AIM OF THE TASK: Copy the data below in full, exactly as it appears.

SUPPLIED DATA:

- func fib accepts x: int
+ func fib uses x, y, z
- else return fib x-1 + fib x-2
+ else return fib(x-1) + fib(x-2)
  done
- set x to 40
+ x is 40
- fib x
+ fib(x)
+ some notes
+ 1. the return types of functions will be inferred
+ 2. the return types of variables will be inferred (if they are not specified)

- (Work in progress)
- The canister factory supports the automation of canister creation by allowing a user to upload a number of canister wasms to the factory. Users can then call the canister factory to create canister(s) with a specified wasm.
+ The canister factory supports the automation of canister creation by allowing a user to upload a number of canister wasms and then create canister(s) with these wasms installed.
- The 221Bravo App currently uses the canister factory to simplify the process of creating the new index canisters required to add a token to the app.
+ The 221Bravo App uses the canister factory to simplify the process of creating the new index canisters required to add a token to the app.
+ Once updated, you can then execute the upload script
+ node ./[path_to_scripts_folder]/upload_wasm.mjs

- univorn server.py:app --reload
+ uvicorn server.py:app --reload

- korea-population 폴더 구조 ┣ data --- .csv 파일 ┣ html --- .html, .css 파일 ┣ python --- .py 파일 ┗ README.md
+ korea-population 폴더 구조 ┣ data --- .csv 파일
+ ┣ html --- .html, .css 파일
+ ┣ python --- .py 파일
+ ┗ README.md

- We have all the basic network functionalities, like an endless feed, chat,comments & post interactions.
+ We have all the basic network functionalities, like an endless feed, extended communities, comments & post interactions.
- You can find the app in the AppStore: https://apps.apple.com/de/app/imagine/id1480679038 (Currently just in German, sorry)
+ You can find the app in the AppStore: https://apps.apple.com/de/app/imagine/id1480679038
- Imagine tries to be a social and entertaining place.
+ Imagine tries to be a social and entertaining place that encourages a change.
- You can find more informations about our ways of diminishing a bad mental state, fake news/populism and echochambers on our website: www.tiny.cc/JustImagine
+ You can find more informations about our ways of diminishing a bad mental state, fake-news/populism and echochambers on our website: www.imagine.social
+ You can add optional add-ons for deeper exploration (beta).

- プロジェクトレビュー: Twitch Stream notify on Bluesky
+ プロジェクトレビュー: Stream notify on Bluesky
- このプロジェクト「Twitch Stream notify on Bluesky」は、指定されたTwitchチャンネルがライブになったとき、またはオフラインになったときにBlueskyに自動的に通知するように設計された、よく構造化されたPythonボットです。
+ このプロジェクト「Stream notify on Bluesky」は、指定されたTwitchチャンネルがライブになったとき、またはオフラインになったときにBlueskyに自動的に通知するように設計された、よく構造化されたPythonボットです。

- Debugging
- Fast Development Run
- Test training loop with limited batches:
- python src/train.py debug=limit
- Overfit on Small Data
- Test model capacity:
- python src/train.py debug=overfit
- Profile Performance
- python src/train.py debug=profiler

SOLVED PROBLEM:
- func fib accepts x: int
+ func fib uses x, y, z
- else return fib x-1 + fib x-2
+ else return fib(x-1) + fib(x-2)
  done
- set x to 40
+ x is 40
- fib x
+ fib(x)
+ some notes
+ 1. the return types of functions will be inferred
+ 2. the return types of variables will be inferred (if they are not specified)

- (Work in progress)
- The canister factory supports the automation of canister creation by allowing a user to upload a number of canister wasms to the factory. Users can then call the canister factory to create canister(s) with a specified wasm.
+ The canister factory supports the automation of canister creation by allowing a user to upload a number of canister wasms and then create canister(s) with these wasms installed.
- The 221Bravo App currently uses the canister factory to simplify the process of creating the new index canisters required to add a token to the app.
+ The 221Bravo App uses the canister factory to simplify the process of creating the new index canisters required to add a token to the app.
+ Once updated, you can then execute the upload script
+ node ./[path_to_scripts_folder]/upload_wasm.mjs

- univorn server.py:app --reload
+ uvicorn server.py:app --reload

- korea-population 폴더 구조 ┣ data --- .csv 파일 ┣ html --- .html, .css 파일 ┣ python --- .py 파일 ┗ README.md
+ korea-population 폴더 구조 ┣ data --- .csv 파일
+ ┣ html --- .html, .css 파일
+ ┣ python --- .py 파일
+ ┗ README.md

- We have all the basic network functionalities, like an endless feed, chat,comments & post interactions.
+ We have all the basic network functionalities, like an endless feed, extended communities, comments & post interactions.
- You can find the app in the AppStore: https://apps.apple.com/de/app/imagine/id1480679038 (Currently just in German, sorry)
+ You can find the app in the AppStore: https://apps.apple.com/de/app/imagine/id1480679038
- Imagine tries to be a social and entertaining place.
+ Imagine tries to be a social and entertaining place that encourages a change.
- You can find more informations about our ways of diminishing a bad mental state, fake news/populism and echochambers on our website: www.tiny.cc/JustImagine
+ You can find more informations about our ways of diminishing a bad mental state, fake-news/populism and echochambers on our website: www.imagine.social
+ You can add optional add-ons for deeper exploration (beta).

- プロジェクトレビュー: Twitch Stream notify on Bluesky
+ プロジェクトレビュー: Stream notify on Bluesky
- このプロジェクト「Twitch Stream notify on Bluesky」は、指定されたTwitchチャンネルがライブになったとき、またはオフラインになったときにBlueskyに自動的に通知するように設計された、よく構造化されたPythonボットです。
+ このプロジェクト「Stream notify on Bluesky」は、指定されたTwitchチャンネルがライブになったとき、またはオフラインになったときにBlueskyに自動的に通知するように設計された、よく構造化されたPythonボットです。

- Debugging
- Fast Development Run
- Test training loop with limited batches:
- python src/train.py debug=limit
- Overfit on Small Data
- Test model capacity:
- python src/train.py debug=overfit
- Profile Performance
- python src/train.py debug=profiler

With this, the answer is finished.